Even if the government tries to increase the production capacities for solar systems in the country through the Atmanirbhar Bharat plan, the performance-based incentive system (PLI) and the introduction of high tariffs from April next year, the industry is in a state of change towards the second Covid -19 wave and the uncertainty about recent policy changes. There is uncertainty about the nine-month period between July 31, 2021, when the protective tariff regime expires, and April 1, 2022, when the base tariff (BCD) comes into force. As a result, manufacturers and EPC contractors are reluctant to expand or expand their capacities.

The discrepancy between the proposed production capacity to be set up under the PLI program of Rs 4,500 billion and the annual demand for modules in the country did not help things. Vikram V, Sector Head and AVP of Corporate Ratings at ICRA says that at a PLI base rate of 2.25 rupees per watt of power, PLI spending of 4.500 billion rupees over the manufacture and sale of around 21 GW solar PV modules can support a period of five years -year period, which corresponds to 4 GW per year, in the case of the base module efficiency and taking into account the full backward integration of the proposed units. “However, this remains below the expected annual PV demand of 8-10 GW in India. The dependency on imported PV modules can therefore persist in the short to medium term, ”he says.

Recent policy changes have also failed to take into account India's dichotomy of trying to increase manufacturing capacity and curb imports, although it remains too dependent on China for raw materials to make solar panels. In any case, given China's large-scale integrated activities, cost and technology advantages, domestic solar module suppliers will continue to face stiff competition from imports. Puneet Goyal, co-founder of SunAlpha, a solar EPC player that buys modules from both domestic manufacturers and China, says Chinese modules would remain around 5% cheaper than Indian modules despite the PLI program. In contrast to the current land price of 20-22 rupees per watt peak for Chinese panels, the Indian panels would cost in the range of 22-23 rupees per watt peak. “Indian manufacturers become more competitive when there is free trade between India and China, with direct benefits to manufacturers in the form of grants, capital subsidies, electricity costs, etc.,” he says.

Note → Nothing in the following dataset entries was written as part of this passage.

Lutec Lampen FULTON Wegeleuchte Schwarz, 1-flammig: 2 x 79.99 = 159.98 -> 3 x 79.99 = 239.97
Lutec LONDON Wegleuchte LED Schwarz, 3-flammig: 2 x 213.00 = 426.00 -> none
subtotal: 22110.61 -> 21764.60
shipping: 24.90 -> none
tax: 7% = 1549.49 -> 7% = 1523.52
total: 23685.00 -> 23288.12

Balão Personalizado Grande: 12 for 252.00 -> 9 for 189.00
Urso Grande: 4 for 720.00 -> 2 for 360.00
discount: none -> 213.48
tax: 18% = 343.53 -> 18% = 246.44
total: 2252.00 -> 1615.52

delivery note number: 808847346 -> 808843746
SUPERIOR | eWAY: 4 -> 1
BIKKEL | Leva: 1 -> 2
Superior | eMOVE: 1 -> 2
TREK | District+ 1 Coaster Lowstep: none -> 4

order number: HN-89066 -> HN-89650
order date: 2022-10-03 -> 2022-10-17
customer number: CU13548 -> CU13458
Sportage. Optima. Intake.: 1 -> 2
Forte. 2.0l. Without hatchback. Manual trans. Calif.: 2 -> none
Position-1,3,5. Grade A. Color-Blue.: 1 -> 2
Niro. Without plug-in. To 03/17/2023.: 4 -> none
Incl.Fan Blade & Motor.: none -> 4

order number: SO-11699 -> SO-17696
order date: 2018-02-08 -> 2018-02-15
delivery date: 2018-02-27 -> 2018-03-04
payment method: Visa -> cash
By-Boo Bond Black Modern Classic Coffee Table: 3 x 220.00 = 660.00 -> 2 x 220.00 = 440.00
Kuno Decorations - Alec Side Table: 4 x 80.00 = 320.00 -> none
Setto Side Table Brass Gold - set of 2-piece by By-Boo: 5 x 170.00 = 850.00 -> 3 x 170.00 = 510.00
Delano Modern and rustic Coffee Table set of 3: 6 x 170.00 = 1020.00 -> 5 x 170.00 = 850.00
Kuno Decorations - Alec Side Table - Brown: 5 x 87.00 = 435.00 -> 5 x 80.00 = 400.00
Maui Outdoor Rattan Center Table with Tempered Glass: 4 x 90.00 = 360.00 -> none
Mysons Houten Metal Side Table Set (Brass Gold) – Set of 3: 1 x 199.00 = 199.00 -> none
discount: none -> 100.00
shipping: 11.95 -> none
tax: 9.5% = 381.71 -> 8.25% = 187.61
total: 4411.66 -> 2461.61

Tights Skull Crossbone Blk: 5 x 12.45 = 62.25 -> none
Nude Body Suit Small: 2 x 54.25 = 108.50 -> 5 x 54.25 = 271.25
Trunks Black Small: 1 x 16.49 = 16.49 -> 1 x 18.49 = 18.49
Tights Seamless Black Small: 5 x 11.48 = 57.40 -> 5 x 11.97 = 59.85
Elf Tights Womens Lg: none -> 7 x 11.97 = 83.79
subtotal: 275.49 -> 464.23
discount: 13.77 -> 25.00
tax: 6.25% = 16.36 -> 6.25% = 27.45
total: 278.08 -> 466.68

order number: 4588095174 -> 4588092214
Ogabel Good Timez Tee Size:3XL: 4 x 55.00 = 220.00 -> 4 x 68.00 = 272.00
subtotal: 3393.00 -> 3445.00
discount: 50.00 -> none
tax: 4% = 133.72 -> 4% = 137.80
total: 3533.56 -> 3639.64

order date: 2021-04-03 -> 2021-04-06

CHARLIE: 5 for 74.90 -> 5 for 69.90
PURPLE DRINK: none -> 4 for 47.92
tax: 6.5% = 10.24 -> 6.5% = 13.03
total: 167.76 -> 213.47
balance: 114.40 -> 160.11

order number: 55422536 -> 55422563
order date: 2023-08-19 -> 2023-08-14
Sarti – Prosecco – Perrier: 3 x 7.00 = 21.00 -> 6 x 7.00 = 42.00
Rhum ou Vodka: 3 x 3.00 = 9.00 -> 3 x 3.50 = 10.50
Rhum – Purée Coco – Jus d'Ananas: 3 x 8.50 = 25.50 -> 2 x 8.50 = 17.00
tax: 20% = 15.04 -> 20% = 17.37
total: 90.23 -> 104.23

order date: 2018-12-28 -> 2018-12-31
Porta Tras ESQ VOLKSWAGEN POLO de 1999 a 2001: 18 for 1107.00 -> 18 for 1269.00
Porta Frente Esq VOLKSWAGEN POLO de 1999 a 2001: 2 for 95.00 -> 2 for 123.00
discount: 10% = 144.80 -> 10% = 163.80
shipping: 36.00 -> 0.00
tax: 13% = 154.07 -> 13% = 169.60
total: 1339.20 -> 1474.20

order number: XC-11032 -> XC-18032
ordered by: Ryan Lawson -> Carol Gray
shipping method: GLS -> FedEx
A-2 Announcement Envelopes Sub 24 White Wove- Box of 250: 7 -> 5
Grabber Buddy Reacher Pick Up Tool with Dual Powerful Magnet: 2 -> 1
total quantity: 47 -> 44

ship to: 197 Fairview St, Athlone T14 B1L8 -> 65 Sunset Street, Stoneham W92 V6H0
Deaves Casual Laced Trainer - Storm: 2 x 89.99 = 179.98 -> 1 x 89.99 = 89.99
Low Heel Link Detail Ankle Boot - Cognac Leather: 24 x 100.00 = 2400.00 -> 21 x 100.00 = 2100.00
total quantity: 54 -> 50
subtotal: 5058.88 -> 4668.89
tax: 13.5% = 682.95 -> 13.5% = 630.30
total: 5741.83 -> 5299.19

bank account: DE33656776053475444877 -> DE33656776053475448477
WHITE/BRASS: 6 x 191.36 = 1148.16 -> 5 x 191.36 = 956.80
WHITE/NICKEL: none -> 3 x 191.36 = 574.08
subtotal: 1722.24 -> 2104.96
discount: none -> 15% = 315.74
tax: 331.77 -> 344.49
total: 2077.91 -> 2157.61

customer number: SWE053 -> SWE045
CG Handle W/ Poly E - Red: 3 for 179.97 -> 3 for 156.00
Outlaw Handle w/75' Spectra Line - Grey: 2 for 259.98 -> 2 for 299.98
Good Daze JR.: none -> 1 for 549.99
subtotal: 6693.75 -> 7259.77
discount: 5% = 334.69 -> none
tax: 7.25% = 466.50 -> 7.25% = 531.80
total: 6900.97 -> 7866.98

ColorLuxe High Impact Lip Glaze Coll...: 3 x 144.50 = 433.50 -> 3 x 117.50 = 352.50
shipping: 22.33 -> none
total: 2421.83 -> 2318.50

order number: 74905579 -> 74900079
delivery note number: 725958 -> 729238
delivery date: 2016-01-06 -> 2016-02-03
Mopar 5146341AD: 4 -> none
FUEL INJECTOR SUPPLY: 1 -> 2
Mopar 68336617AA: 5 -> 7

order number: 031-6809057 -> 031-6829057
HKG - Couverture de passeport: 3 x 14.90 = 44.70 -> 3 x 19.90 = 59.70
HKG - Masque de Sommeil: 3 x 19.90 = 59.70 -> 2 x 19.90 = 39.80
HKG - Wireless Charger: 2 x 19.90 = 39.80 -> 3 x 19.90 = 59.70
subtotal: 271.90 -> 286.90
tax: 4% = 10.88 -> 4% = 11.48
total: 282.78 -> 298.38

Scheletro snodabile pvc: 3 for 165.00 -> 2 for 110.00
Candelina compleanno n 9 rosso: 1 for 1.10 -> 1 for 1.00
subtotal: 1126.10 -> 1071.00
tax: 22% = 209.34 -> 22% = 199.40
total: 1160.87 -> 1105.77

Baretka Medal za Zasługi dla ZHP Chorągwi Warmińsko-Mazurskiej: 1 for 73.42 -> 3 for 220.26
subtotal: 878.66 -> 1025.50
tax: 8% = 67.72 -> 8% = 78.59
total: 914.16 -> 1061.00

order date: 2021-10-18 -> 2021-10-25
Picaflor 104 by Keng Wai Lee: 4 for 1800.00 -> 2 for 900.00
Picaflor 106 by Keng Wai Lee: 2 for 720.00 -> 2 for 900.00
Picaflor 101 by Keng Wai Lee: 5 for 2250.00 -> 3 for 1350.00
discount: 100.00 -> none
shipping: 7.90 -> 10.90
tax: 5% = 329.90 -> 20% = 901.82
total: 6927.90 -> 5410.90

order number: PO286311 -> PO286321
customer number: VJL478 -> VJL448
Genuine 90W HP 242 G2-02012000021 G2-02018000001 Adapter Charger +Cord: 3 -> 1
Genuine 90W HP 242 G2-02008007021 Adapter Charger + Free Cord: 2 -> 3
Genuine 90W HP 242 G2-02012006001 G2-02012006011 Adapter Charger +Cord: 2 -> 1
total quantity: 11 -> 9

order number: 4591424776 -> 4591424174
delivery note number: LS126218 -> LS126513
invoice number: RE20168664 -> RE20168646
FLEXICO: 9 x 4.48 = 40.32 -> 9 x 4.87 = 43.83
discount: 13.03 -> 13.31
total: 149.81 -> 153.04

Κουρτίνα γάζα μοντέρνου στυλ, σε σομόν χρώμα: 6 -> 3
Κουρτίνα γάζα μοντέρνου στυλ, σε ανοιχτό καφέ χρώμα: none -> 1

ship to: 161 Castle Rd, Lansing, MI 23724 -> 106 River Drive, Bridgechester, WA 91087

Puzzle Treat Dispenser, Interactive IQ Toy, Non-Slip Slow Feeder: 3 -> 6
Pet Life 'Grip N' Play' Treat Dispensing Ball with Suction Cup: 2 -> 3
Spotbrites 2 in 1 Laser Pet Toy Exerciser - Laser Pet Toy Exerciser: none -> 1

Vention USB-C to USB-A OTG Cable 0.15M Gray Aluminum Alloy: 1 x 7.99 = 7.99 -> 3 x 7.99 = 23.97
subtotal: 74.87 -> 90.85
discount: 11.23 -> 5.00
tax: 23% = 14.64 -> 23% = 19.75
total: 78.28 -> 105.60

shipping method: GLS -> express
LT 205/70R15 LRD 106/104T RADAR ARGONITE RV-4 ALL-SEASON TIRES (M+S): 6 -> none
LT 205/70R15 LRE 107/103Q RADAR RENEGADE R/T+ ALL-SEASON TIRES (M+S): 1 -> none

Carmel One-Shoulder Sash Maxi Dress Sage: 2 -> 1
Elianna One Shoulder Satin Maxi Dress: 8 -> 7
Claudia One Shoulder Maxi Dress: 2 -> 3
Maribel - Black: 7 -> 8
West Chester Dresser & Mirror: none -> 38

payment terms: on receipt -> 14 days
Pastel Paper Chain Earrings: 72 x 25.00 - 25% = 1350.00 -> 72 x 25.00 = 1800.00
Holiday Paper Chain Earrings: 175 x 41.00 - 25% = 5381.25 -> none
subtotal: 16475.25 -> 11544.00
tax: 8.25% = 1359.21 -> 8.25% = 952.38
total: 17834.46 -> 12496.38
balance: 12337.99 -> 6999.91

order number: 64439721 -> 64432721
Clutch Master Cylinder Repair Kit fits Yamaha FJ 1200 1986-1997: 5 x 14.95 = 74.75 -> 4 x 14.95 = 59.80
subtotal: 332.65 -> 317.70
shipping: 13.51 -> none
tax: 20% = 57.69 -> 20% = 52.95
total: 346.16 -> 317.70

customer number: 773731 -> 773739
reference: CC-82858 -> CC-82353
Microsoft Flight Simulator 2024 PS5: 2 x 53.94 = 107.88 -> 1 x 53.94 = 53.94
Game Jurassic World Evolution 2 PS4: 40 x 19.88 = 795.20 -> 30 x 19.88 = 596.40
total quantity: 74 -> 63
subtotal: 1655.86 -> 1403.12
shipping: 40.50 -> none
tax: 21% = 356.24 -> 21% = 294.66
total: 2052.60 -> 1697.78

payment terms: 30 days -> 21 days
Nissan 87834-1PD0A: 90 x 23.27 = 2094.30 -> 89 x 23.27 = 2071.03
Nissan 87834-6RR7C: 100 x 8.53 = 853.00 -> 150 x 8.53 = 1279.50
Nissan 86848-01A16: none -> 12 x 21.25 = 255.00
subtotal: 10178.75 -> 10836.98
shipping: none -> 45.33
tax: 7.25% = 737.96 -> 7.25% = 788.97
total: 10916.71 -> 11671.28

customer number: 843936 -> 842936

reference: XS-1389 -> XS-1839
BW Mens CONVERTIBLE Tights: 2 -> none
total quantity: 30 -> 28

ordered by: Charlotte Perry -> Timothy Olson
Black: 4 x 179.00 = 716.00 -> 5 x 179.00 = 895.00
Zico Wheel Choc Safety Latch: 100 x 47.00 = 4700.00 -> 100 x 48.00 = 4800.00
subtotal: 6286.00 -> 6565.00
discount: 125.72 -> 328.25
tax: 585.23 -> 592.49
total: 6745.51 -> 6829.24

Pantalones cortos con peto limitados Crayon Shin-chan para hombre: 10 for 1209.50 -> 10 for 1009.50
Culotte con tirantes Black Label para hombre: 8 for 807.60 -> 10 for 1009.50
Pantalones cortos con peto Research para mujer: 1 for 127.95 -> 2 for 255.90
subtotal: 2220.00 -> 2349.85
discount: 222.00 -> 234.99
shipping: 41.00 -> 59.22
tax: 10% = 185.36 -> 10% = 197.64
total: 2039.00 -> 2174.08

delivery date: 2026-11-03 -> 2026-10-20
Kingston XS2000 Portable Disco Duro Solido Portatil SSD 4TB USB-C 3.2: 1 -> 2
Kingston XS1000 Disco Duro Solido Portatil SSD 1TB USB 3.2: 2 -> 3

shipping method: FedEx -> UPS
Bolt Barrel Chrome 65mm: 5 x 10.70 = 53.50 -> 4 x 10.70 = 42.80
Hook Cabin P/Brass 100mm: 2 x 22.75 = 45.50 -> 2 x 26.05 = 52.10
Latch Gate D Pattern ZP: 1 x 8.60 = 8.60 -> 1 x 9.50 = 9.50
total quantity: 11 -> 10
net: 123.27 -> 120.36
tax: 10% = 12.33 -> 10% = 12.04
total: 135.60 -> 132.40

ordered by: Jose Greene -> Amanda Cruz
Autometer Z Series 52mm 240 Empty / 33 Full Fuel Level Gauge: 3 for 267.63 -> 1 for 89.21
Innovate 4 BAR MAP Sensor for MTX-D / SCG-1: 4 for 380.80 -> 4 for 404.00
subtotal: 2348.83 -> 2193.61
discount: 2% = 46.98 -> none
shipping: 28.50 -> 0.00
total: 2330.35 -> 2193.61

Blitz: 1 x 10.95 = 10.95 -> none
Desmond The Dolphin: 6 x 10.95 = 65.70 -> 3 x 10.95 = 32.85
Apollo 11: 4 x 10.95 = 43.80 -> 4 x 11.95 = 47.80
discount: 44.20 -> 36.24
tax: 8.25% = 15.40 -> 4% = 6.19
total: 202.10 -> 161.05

In addition, the lack of clarity about the transition period between July 31, 2021 and April 1, 2022 has unsettled companies when placing module orders, adds Goyal. The end of the protective tariff regime on July 31 this year is expected to result in plate dumping in the country as the cost advantage of imports would increase further.

Another problem facing the sector concerns MSMEs. While the PLI program offers advantages for systems with a capacity of more than 1 GW in the brownfield and greenfield segments, the large number of 250-500 MW module production systems in addition to large ingot-to-cell or wafer-to -Cell manufacturers left out of its scope. With MSMEs being the backbone of the Indian economy, experts believe the PLI program should also incentivize MSMEs to manufacture modules and cells. All the more so as the pandemic has posed a serious challenge to the future of such units. Hitesh Doshi, Chairman and Managing Director of Waaree Group, says it needs policies that make a difference at the grassroots level. “If reforms are not implemented, it will lead to large-scale closures of equipment manufacturing facilities and 300,000 jobs at risk,” he says.